[Collected data entries]

________

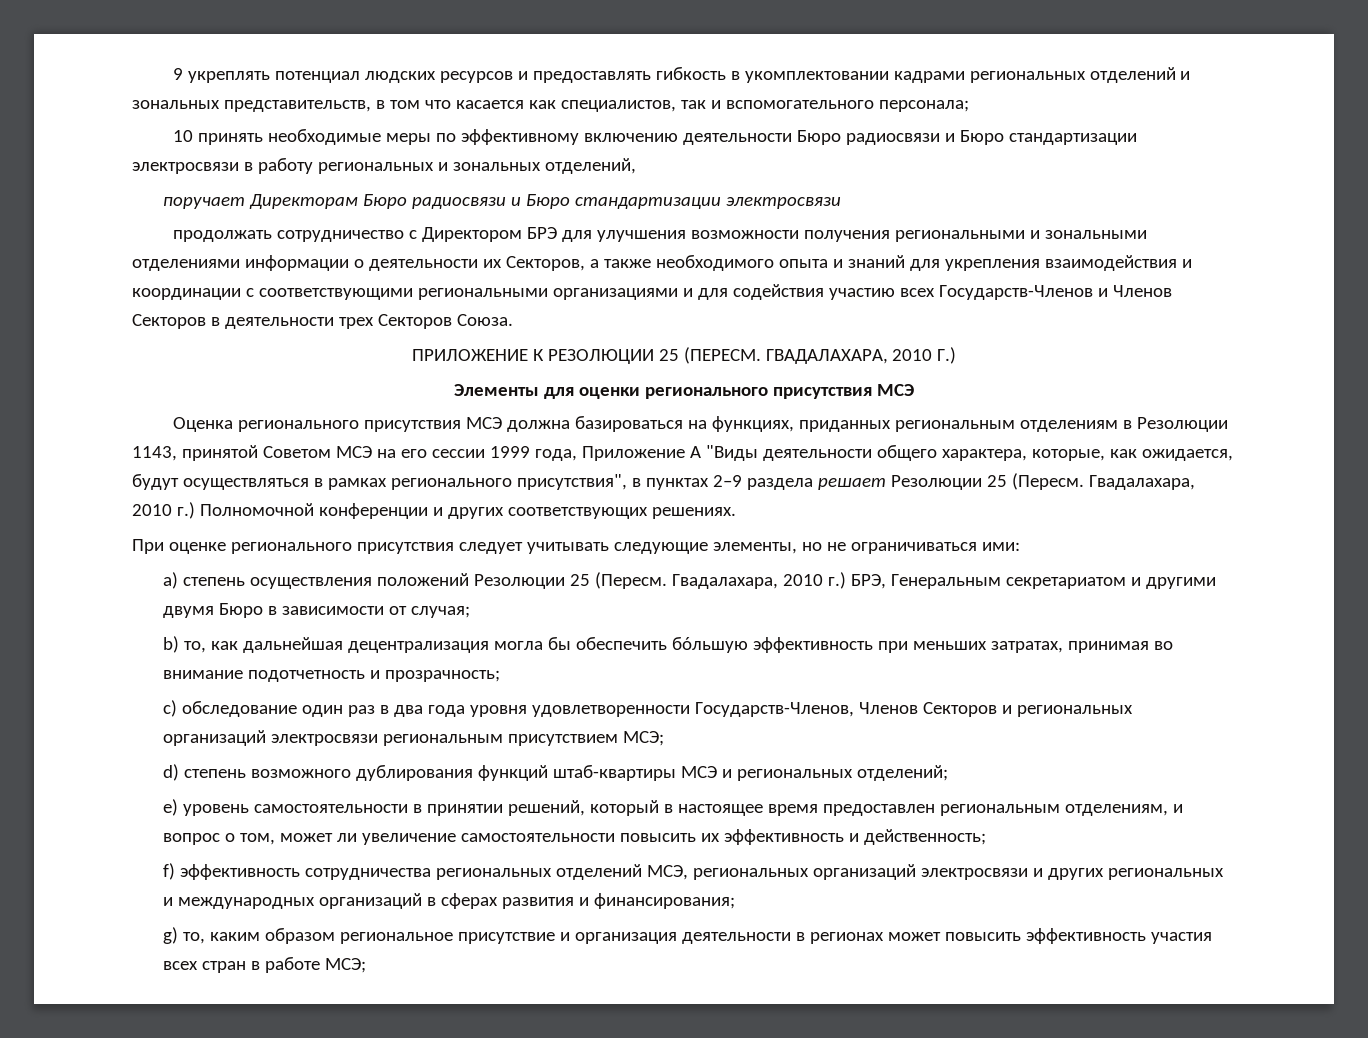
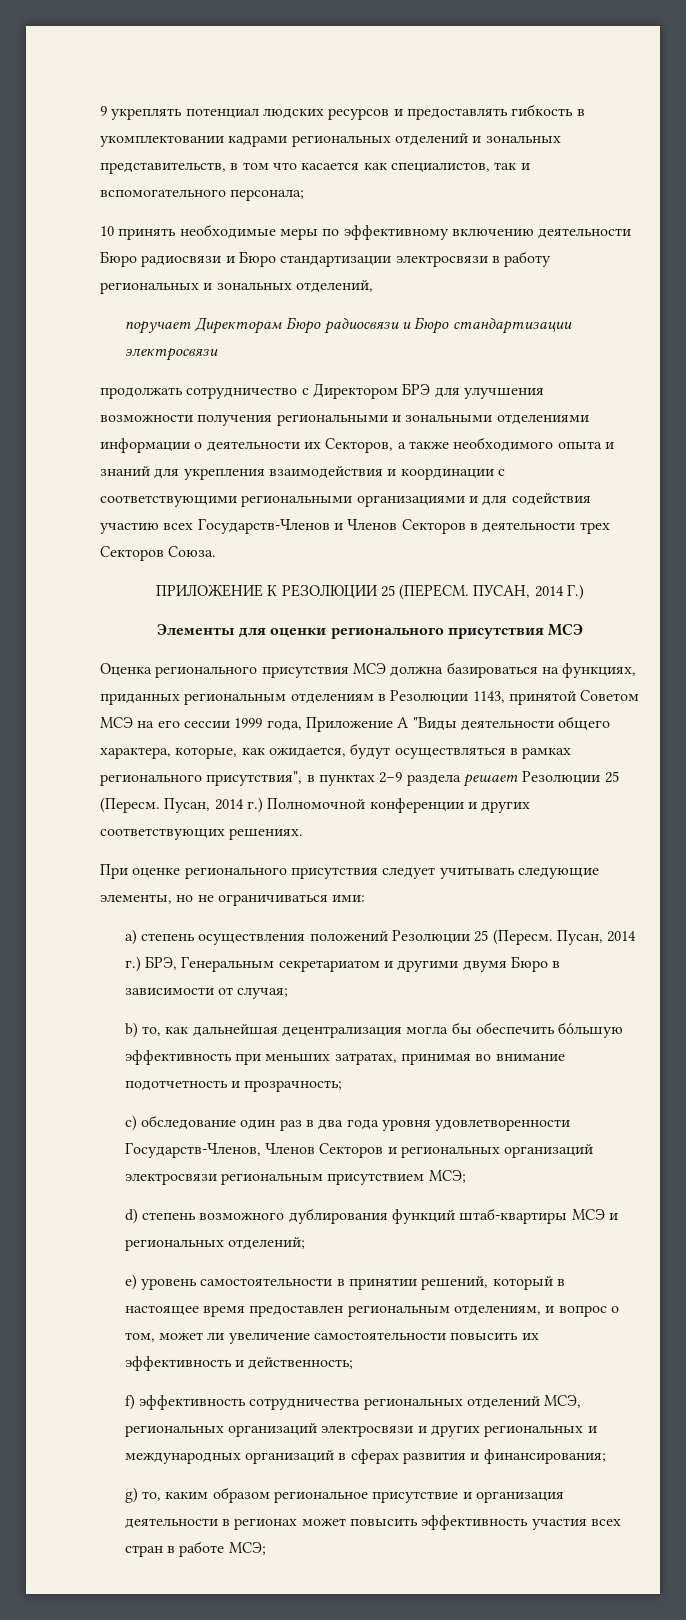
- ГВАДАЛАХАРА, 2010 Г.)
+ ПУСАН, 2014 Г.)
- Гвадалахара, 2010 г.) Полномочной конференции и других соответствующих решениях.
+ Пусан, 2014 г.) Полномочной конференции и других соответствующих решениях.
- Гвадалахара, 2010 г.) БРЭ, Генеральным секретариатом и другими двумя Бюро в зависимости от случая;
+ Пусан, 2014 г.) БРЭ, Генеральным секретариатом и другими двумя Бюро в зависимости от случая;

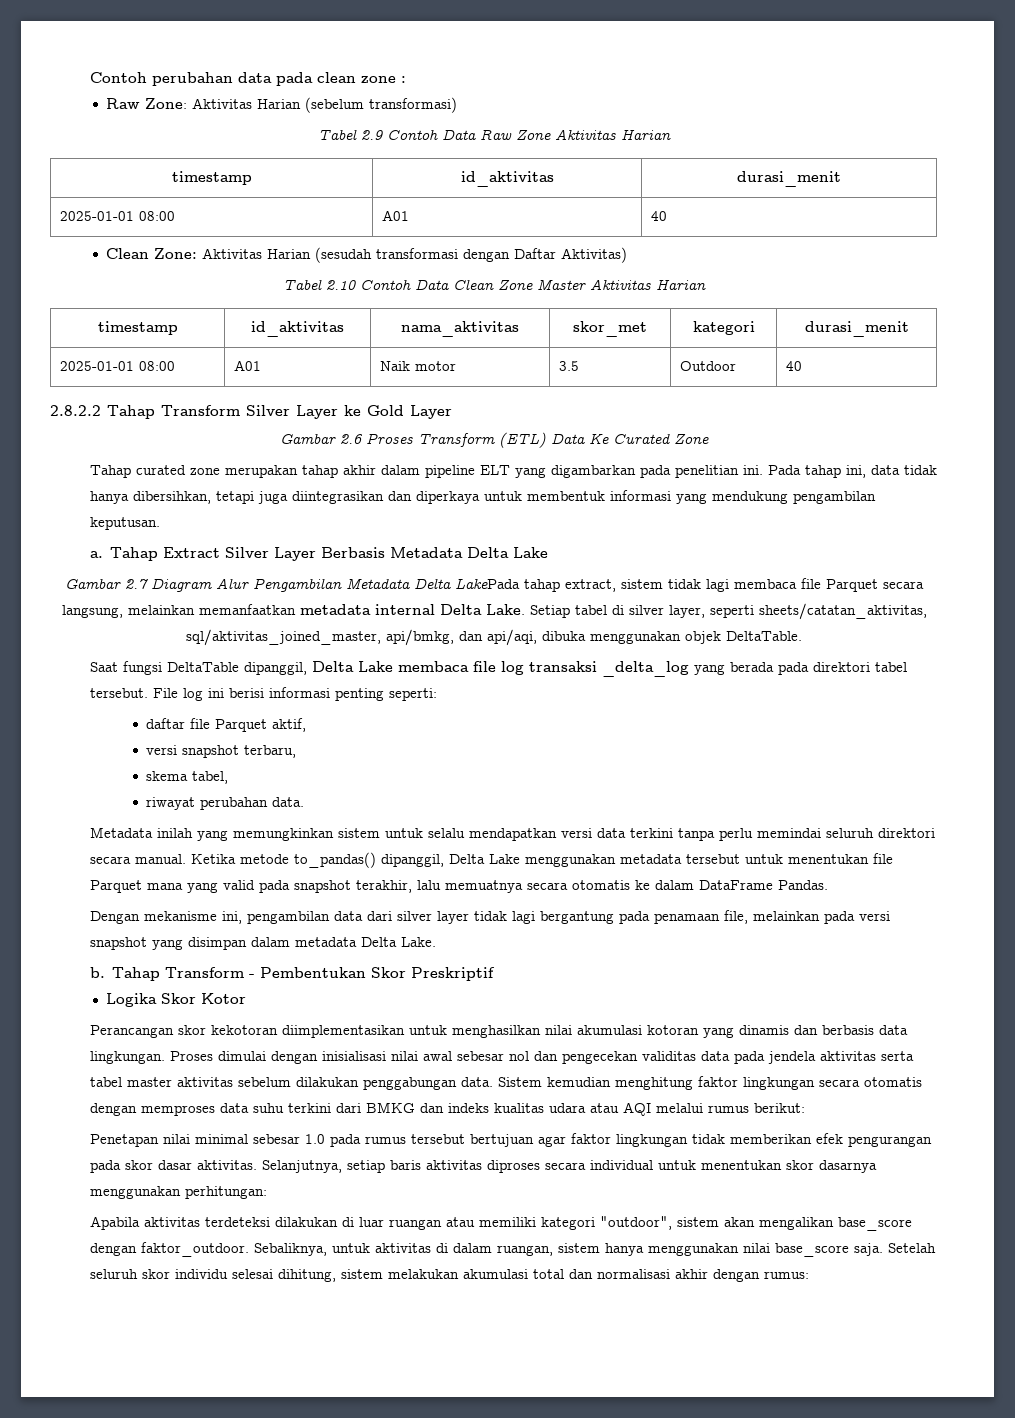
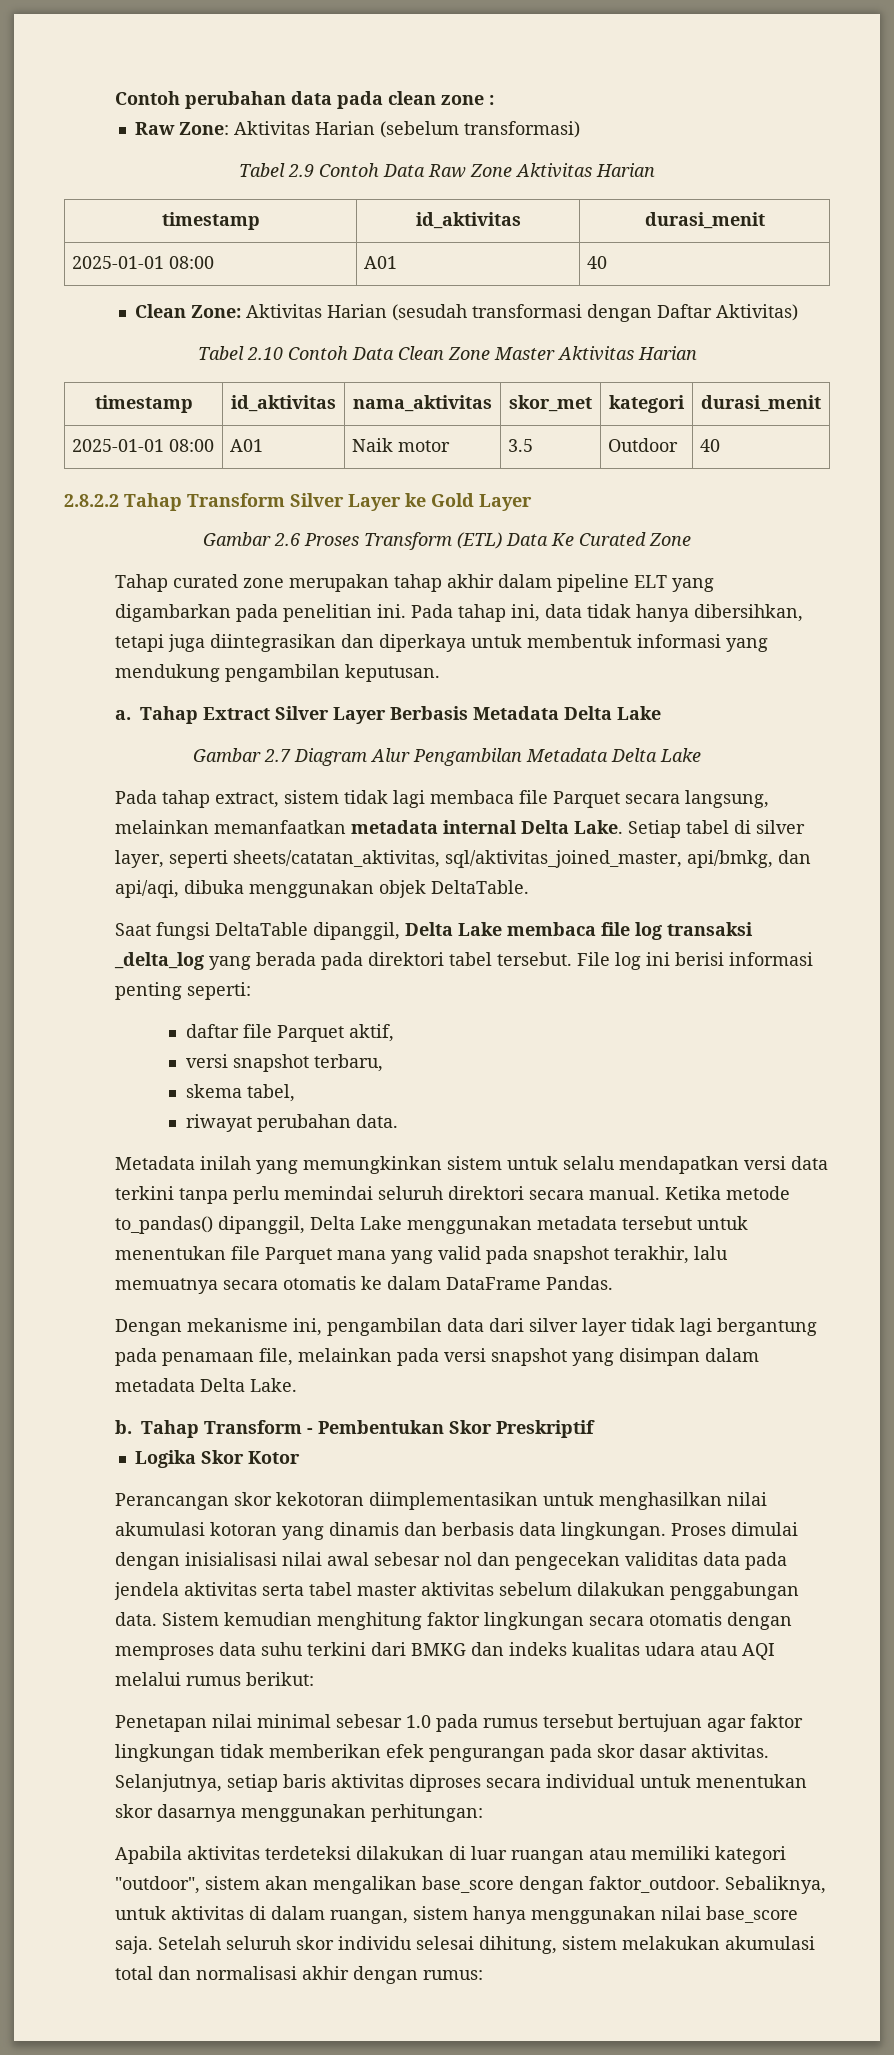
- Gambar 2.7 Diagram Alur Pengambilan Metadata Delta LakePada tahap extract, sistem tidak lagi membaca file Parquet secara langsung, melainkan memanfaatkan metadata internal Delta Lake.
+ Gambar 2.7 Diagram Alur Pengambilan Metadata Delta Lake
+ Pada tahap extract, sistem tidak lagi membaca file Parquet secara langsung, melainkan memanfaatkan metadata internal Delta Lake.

________

**WHAT IS EXPECTED:**
Scan the entries above and return each line that holds "решениях".

**RESPONSE TO THE TASK:**
- Гвадалахара, 2010 г.) Полномочной конференции и других соответствующих решениях.
+ Пусан, 2014 г.) Полномочной конференции и других соответствующих решениях.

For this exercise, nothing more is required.